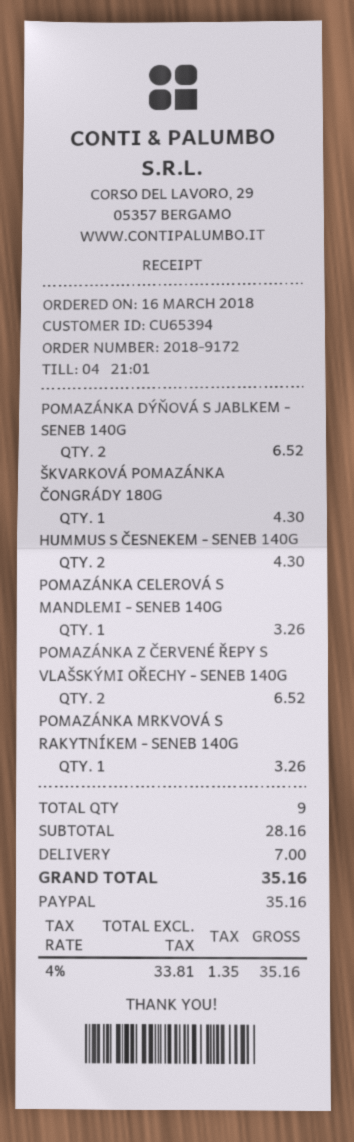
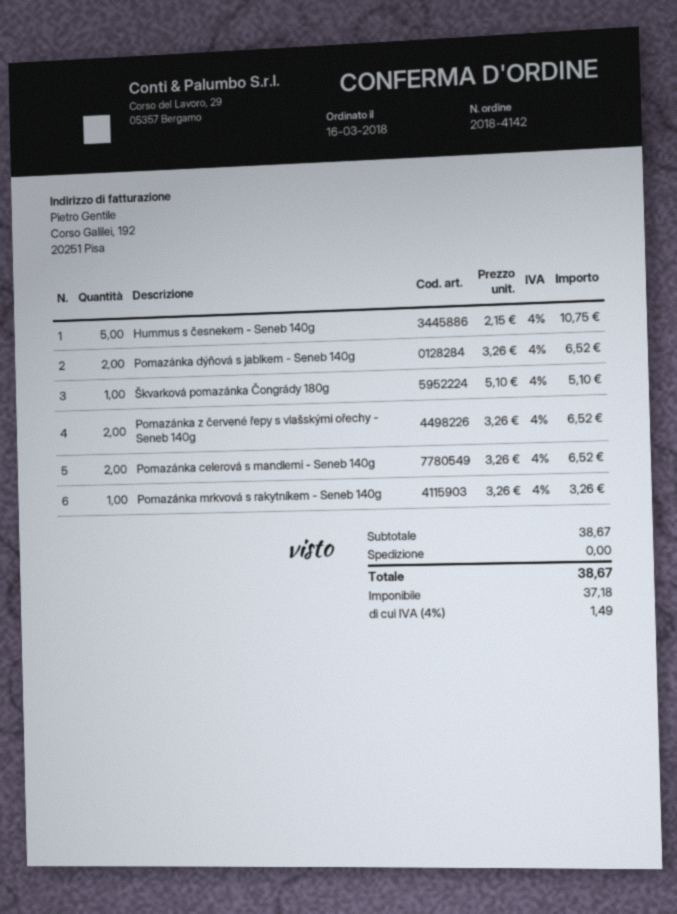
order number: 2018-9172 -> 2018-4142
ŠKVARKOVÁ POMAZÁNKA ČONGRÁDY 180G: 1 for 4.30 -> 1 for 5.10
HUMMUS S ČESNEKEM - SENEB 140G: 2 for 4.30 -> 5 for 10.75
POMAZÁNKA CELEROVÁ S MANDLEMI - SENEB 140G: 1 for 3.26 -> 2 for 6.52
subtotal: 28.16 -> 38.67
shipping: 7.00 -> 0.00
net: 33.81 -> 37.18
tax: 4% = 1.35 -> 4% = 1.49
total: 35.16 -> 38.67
------------
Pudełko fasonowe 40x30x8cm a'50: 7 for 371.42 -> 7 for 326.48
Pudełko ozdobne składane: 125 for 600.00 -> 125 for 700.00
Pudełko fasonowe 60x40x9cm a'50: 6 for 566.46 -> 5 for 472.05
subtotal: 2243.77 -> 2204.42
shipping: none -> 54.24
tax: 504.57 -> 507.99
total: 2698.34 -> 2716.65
------------
Exercise requirements » Beginning with the line containing "subtotal: 2243.77 -> 2204.42" and ending with the line containing "total: 2698.34 -> 2716.65", extract those lines exactly from the listing above, and only those.

Solution to this problem »
subtotal: 2243.77 -> 2204.42
shipping: none -> 54.24
tax: 504.57 -> 507.99
total: 2698.34 -> 2716.65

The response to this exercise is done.